By Geraldine Panapasa in Suva
Pacific journalism academic Professor David Robie believes the media play a critical role in exposing abuses of power in a world increasingly hostile towards journalists.
However, journalists in the Pacific are frequently “persecuted by smallminded politicians with scant regard for the role of the media”, he says.
Speaking at last week’s 18th University of the South Pacific (USP) Journalism Student Awards ceremony at Laucala campus in Suva, Fiji, Dr Robie said despite the growing global dangers surrounding the profession, journalism was critically important for democracy.
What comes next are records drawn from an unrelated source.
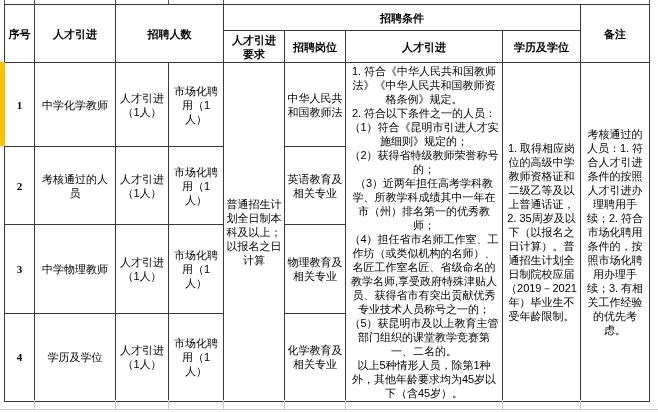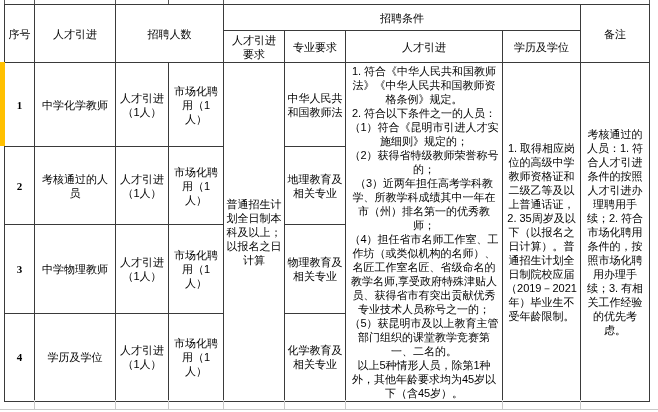--- a/index.html
+++ b/index.html
@@ -26,7 +26,7 @@
     overflow: hidden;
     padding: 1px 2px;
   }
-  td.hdr { font-weight: normal; font-size: 11px; line-height: 13px; }
+  td.hdr { font-weight: bold; font-size: 11px; line-height: 13px; }
   td.num { font-family: "Liberation Serif", serif; font-weight: bold; font-size: 13px; }
   td.longtext {
     text-align: left;

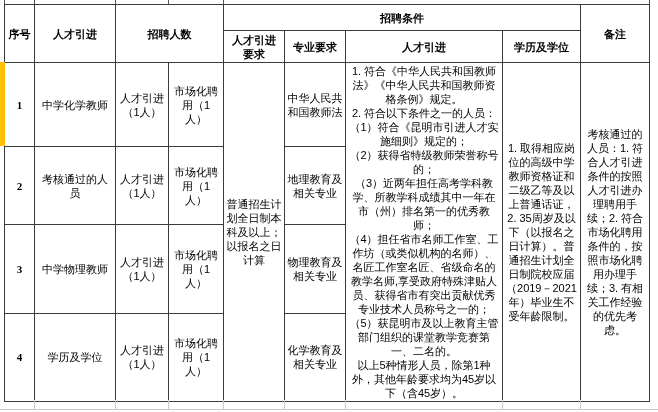--- a/index.html
+++ b/index.html
@@ -91,7 +91,7 @@
     <tr style="height:32px;">
       <td class="hdr" style="white-space:pre-wrap;">人才引进
 要求</td>
-      <td class="hdr">专业要求</td>
+      <td class="hdr">招聘岗位</td>
       <td class="hdr">人才引进</td>
       <td class="hdr">学历及学位</td>
     </tr>

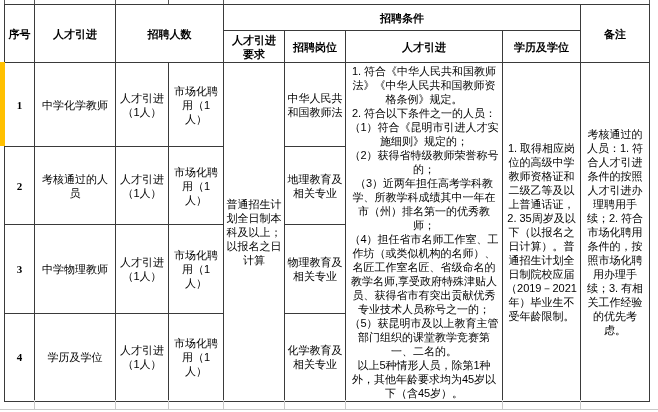--- a/index.html
+++ b/index.html
@@ -121,7 +121,7 @@
       <td>考核通过的人员</td>
       <td class="centerwrap">人才引进（1人）</td>
       <td class="centerwrap">市场化聘用（1人）</td>
-      <td class="centerwrap">地理教育及相关专业</td>
+      <td class="centerwrap">英语教育及相关专业</td>
     </tr>
 
     <tr style="height:88px;">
Dr Robie said while such “ghastly fates” for journalists – such as the extrajudicial killing of Saudi dissident writer Jamal Khashoggi in Turkey earlier this month – may seem remote in the Pacific, there were plenty of attacks on media freedom to contend with, while trolls in the region and state threats to internet freedom were “also rife”.
“Next month, Fiji is facing a critically important general election, the second since the return of democracy in the country in 2014. And many graduating journalists will be involved,” Dr Robie said.
“Governments in Fiji and the Pacific should remember journalists are guardians of democracy and they have an important role to play in ensuring the legitimacy of both the vote and the result, especially in a country such as this which has been emerging from many years of political crisis.
“But it is important that journalists play their part too with responsibilities as well as rights. Along with the right to provide information without fear or favour, and free from pressure or threats, you have a duty to provide voters with accurate, objective and constructive information.”
Professor David Robie presenting a Te Matau a Maui – Mau’s fishhook – to USP journalism coordinator Dr Shailendra Singh for the newsroom to mark the “NZ connection”. Image: Harrison Selmen/Wansolwara
Tribute to whistleblowers
Dr Robie also paid tribute to two whistleblowers and journalists in the Pacific.
“Firstly, Iranian-born Behrouz Boochani, the refugee journalist, documentary maker and poet who pricked the Australian conscience about the terrible human rights violations against asylum seekers on Manus Island and Nauru,” Dr Robie said.
“He has reminded Canberra that Australia needs to regain a moral compass.
“And activist lawyer communicator Joe Moses, who campaigned tirelessly for the rights of the villagers of Paga Hill in Port Moresby.
“These people were forced out of their homes in defiance of a Supreme Court order to make way for the luxury development for next month’s APEC summit.
“Be inspired by them and the foundations of human rights journalism and contribute to your communities and countries.
“Don’t be seduced by a fast foods diet of distortion and propaganda. Be courageous and committed, be true to your quest for the truth.”
Professor Robie is the director of the Pacific Media Centre and professor of journalism in the School of Communication Studies at Auckland University of Technology. He is also editor of Pacific Journalism Review research journal and the news website Asia Pacific Report. He is a former USP Journalism Coordinator 1998-2002.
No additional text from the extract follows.